You may know that I am a fan of Gay's writing, and have read all of her published books. They are all raw--and still somehow funny and warm. Hunger is the the most naked of them, and maybe even the least polished, with some repetition from short chapter to short chapter, but still I read it with respect, awe, and sympathy.
I bookmarked 18 pages, so I'll spare you going through each one. I will share a couple few, though.
Here's what dazzles me the most about Gay. She can be deep in her pain, and she cops to her mean streak, but she can still extend love and sympathy to those in lesser pain, so to some less deserving of sympathy than herself.
After the [gastric bypass surgery] presentation there was a question-and-answer session. I had neither questions nor answers, but the woman to my right, the woman who clearly did not need to be there because she was no more than forty or so pounds overweight, dominated the session, asking intimate, personal questions that broke my heart.
I mean, a person of relative privilege in that situation could expect to be called out, but Gay saw inside the woman's hurt.
As she interrogated the doctors, her husband sat next to her, smirking. It became clear why she was there. It was all about him and how he saw her body. There is nothing sadder, I thought, choosing to ignore why I was sitting in that same room...
There are a few librarianly bits that struck me, like Gay's preference for the word "victim" to "survivor." I have agitated for the Library of Congress to change some of their terminology to "survivor," given some communities' preference for that designation. Gay, however, in many important ways has not survived her ordeal, is still victimized by it. She goes on to reference taxonomy, discussing how it is implemented (deployed?) to describe fat women.
She also takes on capitalism, saying that obesity is a problem because it's expensive and that "The Biggest Loser is an unholy union of capitalism and the weight-loss industrial complex" wherein "unruly bodies...must be disciplined by any means necessary." Like being overweight, or even super morbidly obese is akin to systemic oppression against Black people. (Gay is Black.)
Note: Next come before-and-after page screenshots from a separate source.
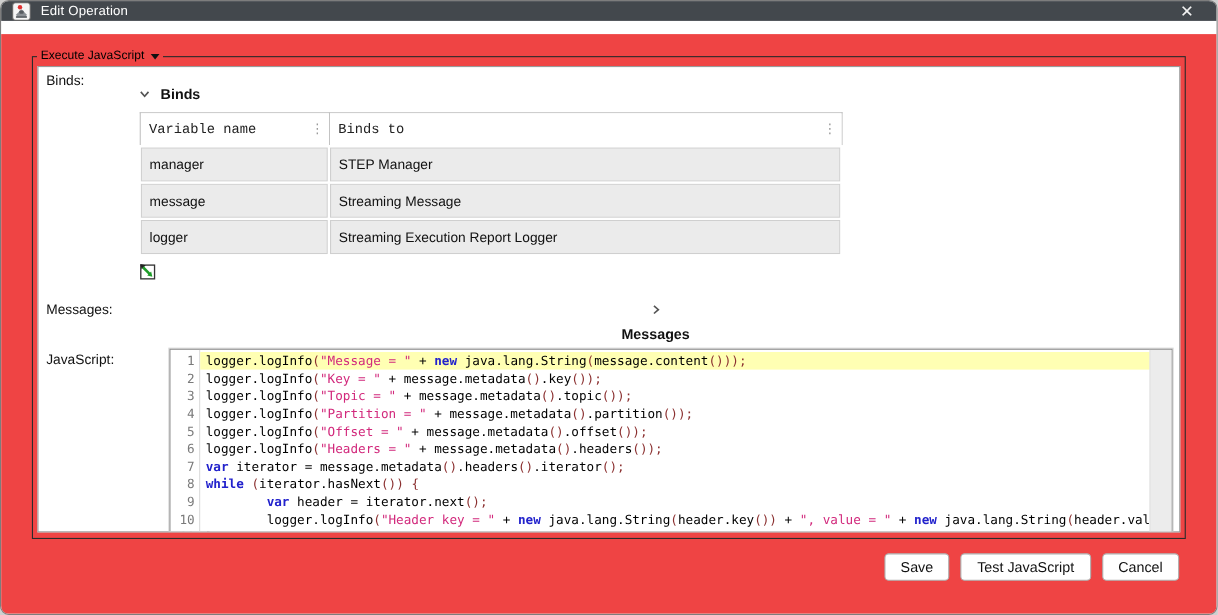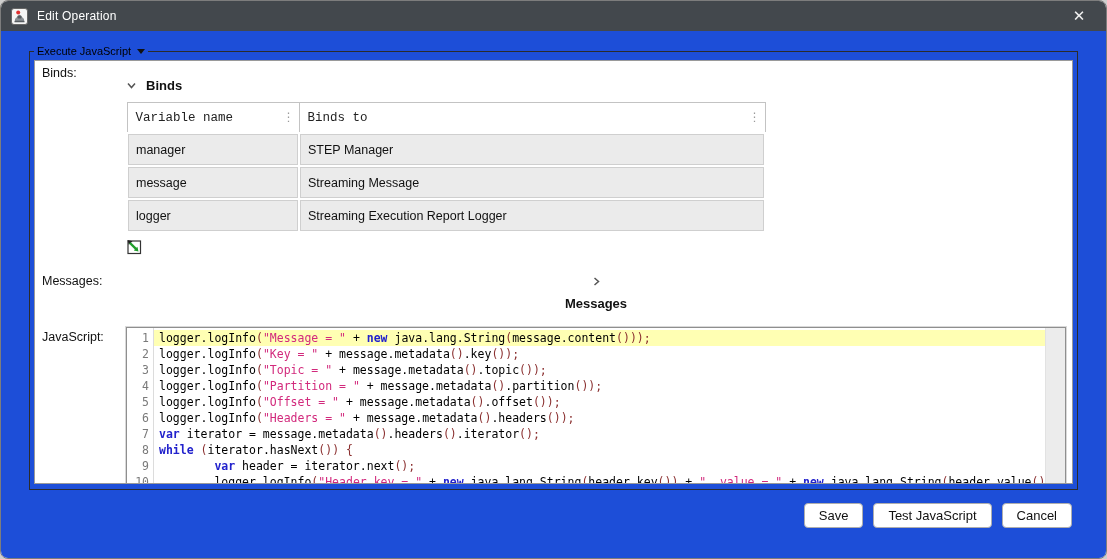--- a/index.html
+++ b/index.html
@@ -6,7 +6,7 @@
   .window{width:1107px;height:559px;box-sizing:border-box;border-radius:8px;overflow:hidden;
           background:#ffffff;border:1px solid #7d7d7d;position:relative;}
   
-  .titlebar{height:30px;background:var(--titlebar,#43484d);display:flex;align-items:center;
+  .titlebar{height:18px;background:var(--titlebar,#43484d);display:flex;align-items:center;
             padding:0 10px;color:#fff;}
   .titlebar .app-icon{width:17px;height:17px;margin-right:9px;flex:0 0 auto;}
   .titlebar .title{font-size:12px;letter-spacing:.2px;}

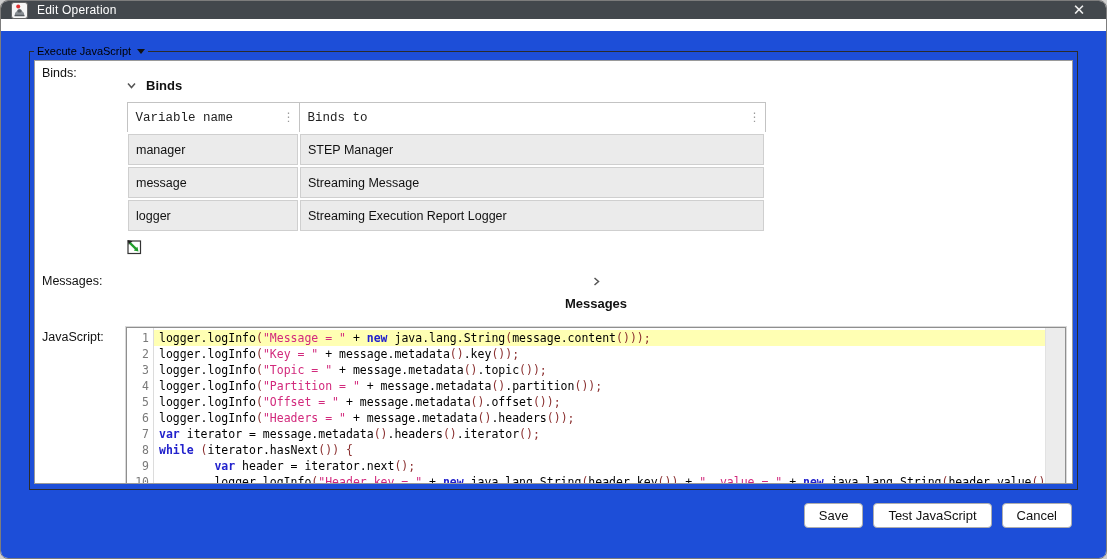--- a/index.html
+++ b/index.html
@@ -13,7 +13,7 @@
   .titlebar .close{margin-left:auto;width:34px;height:30px;display:flex;align-items:center;
                    justify-content:center;font-size:15px;color:#f2f2f2;cursor:default;}
   
-  .client{position:absolute;top:30px;left:0;right:0;bottom:0;background:#1d4ed8;padding-left:36px;}
+  .client{position:absolute;top:30px;left:0;right:0;bottom:0;background:#ef4444;padding-left:36px;}
   fieldset.opgroup{position:absolute;left:28px;right:28px;top:14px;height:445px;
                    border:1px solid #2b2b2b;margin:0;padding:0;box-sizing:border-box;}
   fieldset.opgroup legend{font-size:11px;margin-left:4px;padding:0 3px;display:flex;

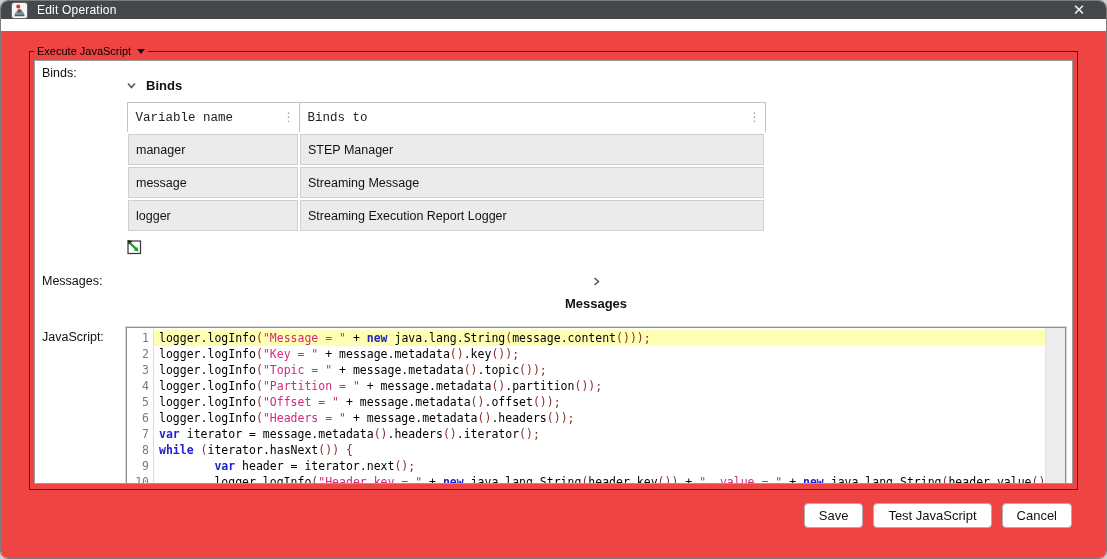--- a/index.html
+++ b/index.html
@@ -62,7 +62,7 @@
        cursor:default;}
   .spacing-binds{padding-top:16px;justify-content:space-between;}
   .mt-messages{margin-top:14px;}
-  .mt-js{margin-top:14px;}
+  .mt-js{margin-top:4px;gap:28px;}
 </style>
 </head>
 <body>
But maybe it is. She recounts an emergency room visit for a sore throat where "the doctor wrote, in the diagnosis section, first, 'morbid obesity,' and second, 'strep throat.'" She will always be fat first--and Black, and never ever seen. The challenge is that not being seen is the point, as Gay reveals in a chapter about hiding in plain sight. She needs her body to be fat, to protect her, and her body has become a prison she made herself.
I wonder if Gay's boyfriend-turned-rapist has read her books. Will he read this one?